The result is that rulers of Iran, which has long been the leading state sponsor of terrorism, are now in a position connected to overseeing the principles meant to restrain state violence and uphold international law. The UN's abuses of moral decency and taxpayer-funds have to be stopped – or at least financially curtailed into the irrelevance the UN so painstakingly earned.
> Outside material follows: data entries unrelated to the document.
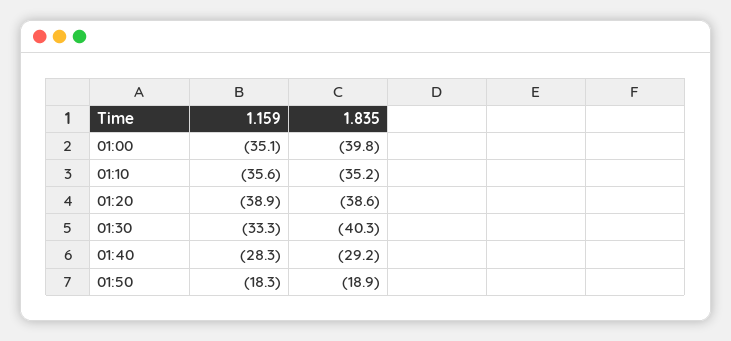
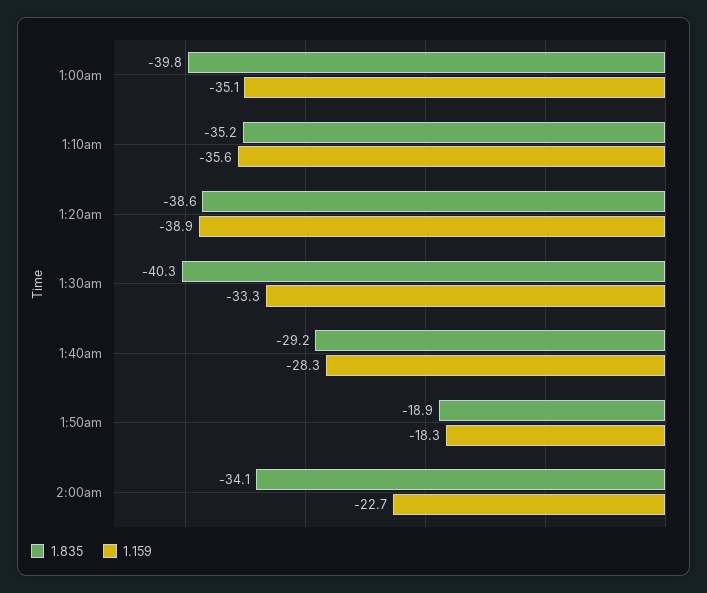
1.835, 2:00am: none -> -34.1
1.159, 2:00am: none -> -22.7

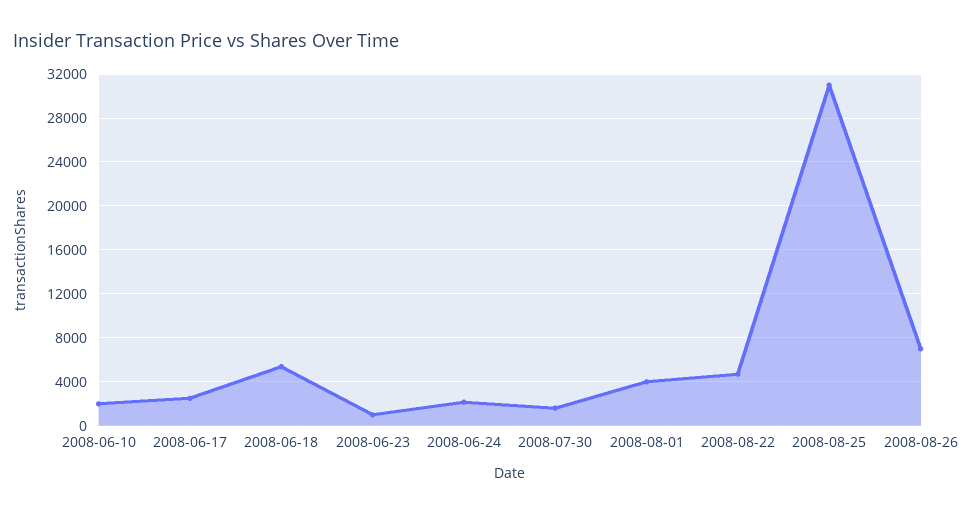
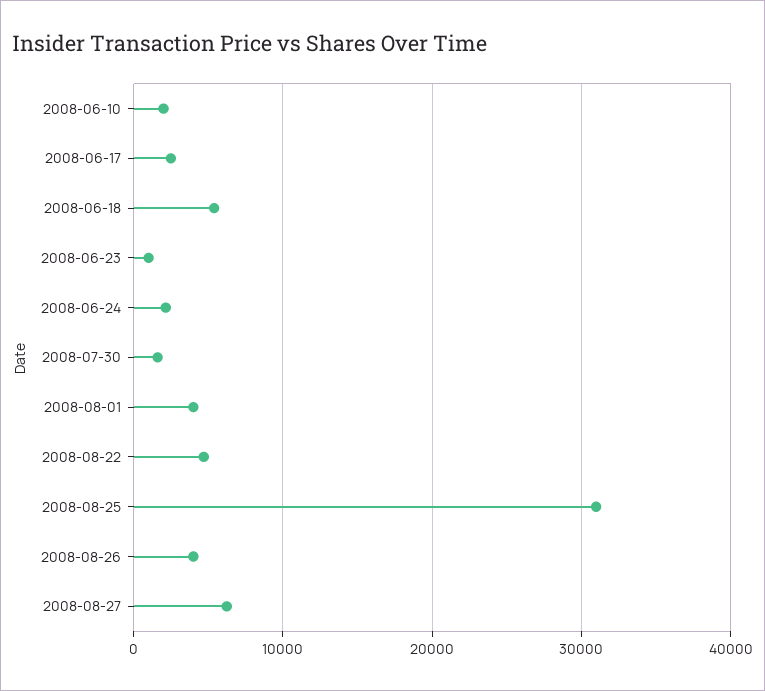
2008-08-26: 7000 -> 4000
2008-08-27: none -> 6000

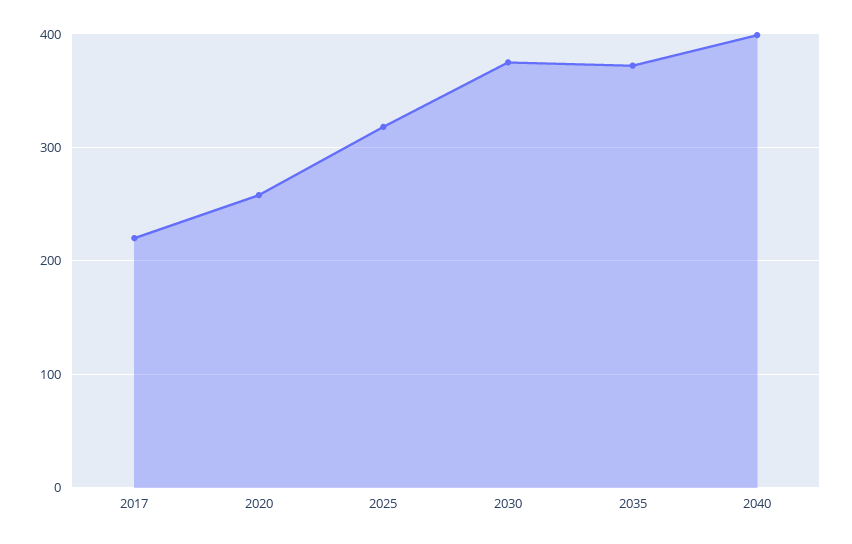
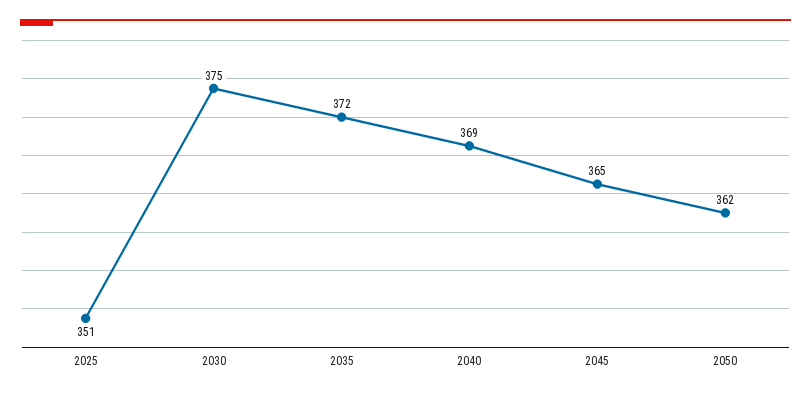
2017: 220 -> none
2020: 260 -> none
2025: 320 -> 351
2040: 400 -> 369
2045: none -> 365
2050: none -> 362

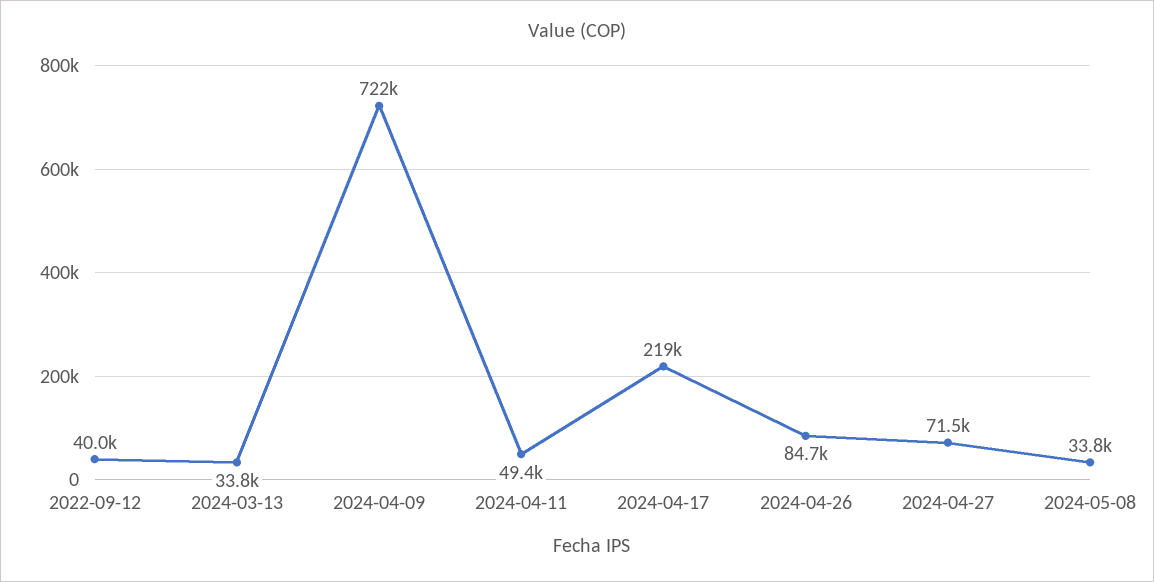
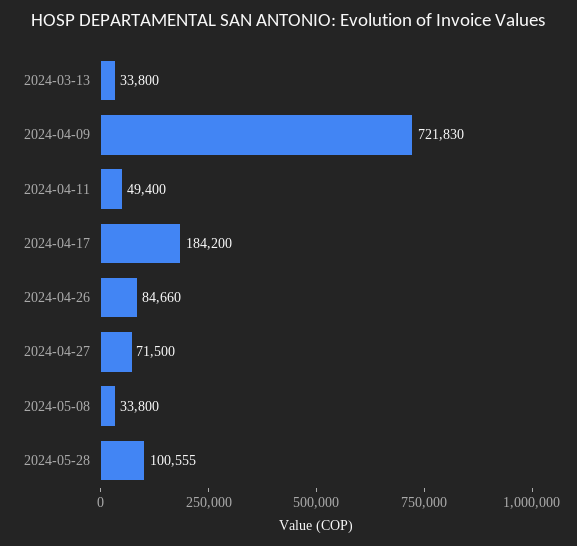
2022-09-12: 40000 -> none
2024-04-17: 219000 -> 184200
2024-05-28: none -> 100555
The message this appointment sends to the Iranian people and other victims of repressive and exploitative tyrannies, is that the mass murder, torture and blinding of dissidents are secondary to diplomatic etiquette. This appointment signals that the international system will normalize their oppressors while offering them little more concern than what is, in reality, nothing more than vapid bromides – and a vicious betrayal of the UN's purported ideals. Instead of invoking doctrines such as the "responsibility to protect" when thousands of innocent civilians were being deliberately gunned down in the streets, the UN rewarded the authorities responsible.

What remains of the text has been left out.